Federal Reserve Governor Daniel Tarullo
Daniel K. Tarullo, governor of the U.S. Federal Reserve, testifies during a Senate Banking Committee hearing in Washington, D.C. Photographer: Joshua Roberts/Bloomberg

Federal Reserve Governor Daniel Tarullo called on regulators to curb risks in lightly regulated nonbank funding and credit markets that he said may grow as supervisors strengthen bank oversight.

So-called shadow banking, in which nonbank institutions create loans or raise funds, “has been only obliquely addressed,” Tarullo said today in a speech to a San Francisco Fed conference on global finance. “As the oversight of regulated institutions is strengthened, opportunities for arbitrage in the shadow banking system may increase.”

Shadow banks typically lack deposit insurance and don’t have access to the Fed’s discount window. Consequently, the firms can be subject to runs if investors refuse to roll over commercial paper or to buy assets held by a shadow bank. During the financial crisis, the Fed created emergency programs to save some lightly supervised parts of finance from collapse. The Primary Dealer Credit Facility, for example, financed Wall Street bond brokers after funding in repo markets broke down.

Tarullo called for more transparency in repo markets, and for reforms to address “structural vulnerabilities” in money market mutual funds. “A third short-term priority is to address the settlement process for tri-party repurchase agreements,” he said.

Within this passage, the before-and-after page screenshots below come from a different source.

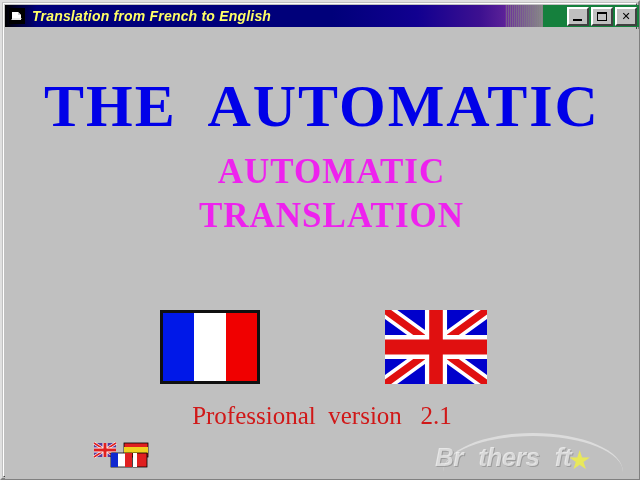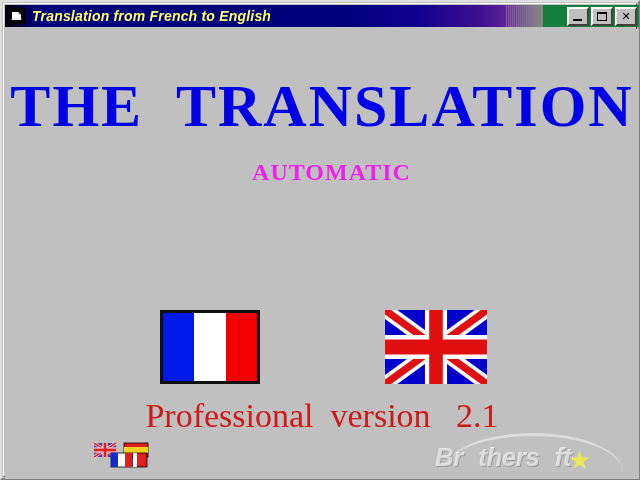"THE TRANSLATION" div.headline { text: TRANSLATION -> AUTOMATIC }
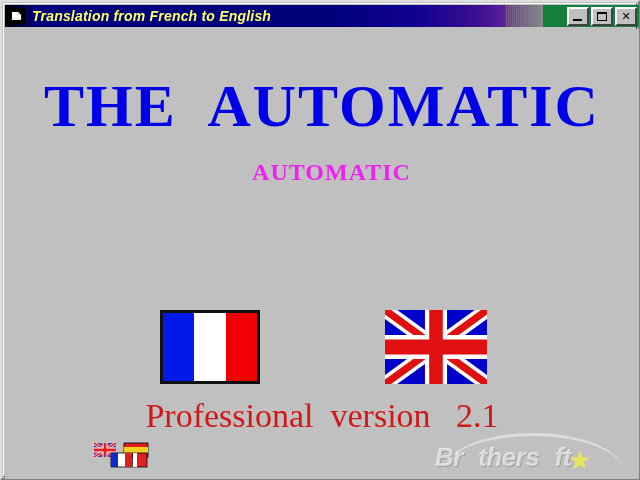"AUTOMATIC" .subhead { font-size: 24px -> 35px }
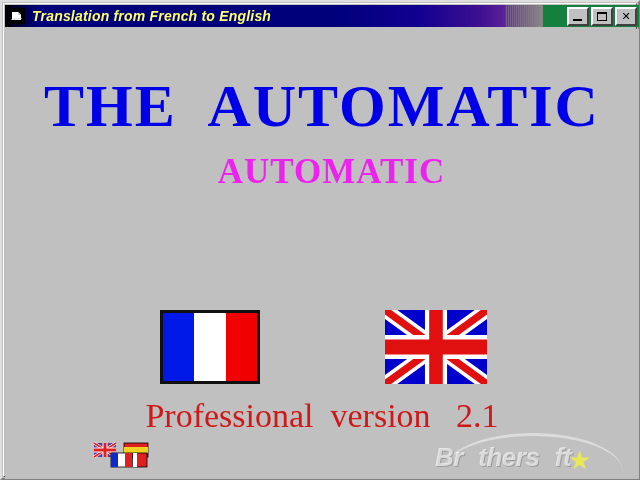"TRANSLATION" div { html: none -> <div>TRANSLATION</div> }
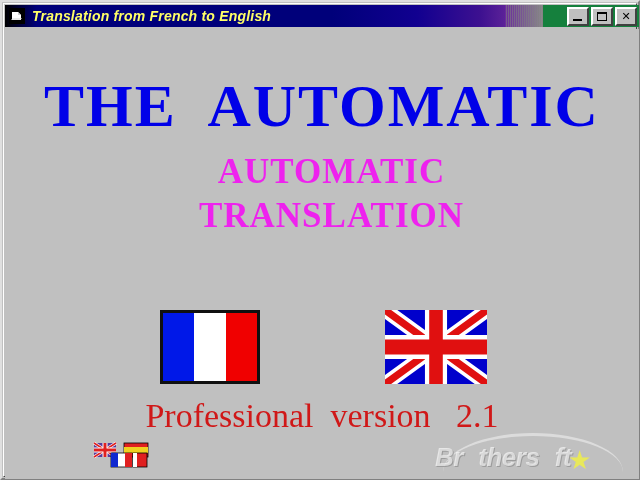"Professional version 2.1" .version { font-size: 34px -> 25px }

Regulators need to watch for new kinds of risk that may emerge in shadow banking, even though their first task is to ensure sound oversight in established markets like money market mutual funds, Tarullo said in response to an audience question.

‘New Channels’

“A set of effective regulations in one area can produce arbitrage opportunities, which lead people to create new instruments or look for new channels to engage in similar kinds of activities that may produce similar kinds of risks,” Tarullo said. “Indeed, the possibility of such arbitrage has increased as the regulation of already-regulated financial institutions has strengthened in the wake of the crisis.”

The KBW Bank Index, which tracks 24 large U.S. and regional banks, rose 1.3 percent today as of 1:18 p.m. in New York, while the Standard & Poor’s 500 Index increased 0.7 percent to 1,317.91.

U.S. central bankers plan to meet June 19-20 amid signs of sputtering economic growth. Payrolls climbed by 69,000 last month, the least in a year, after a revised 77,000 gain in April that was smaller than initially estimated. Tarullo, the governor in charge of bank supervision and regulation, didn’t comment on monetary policy in the text of his remarks.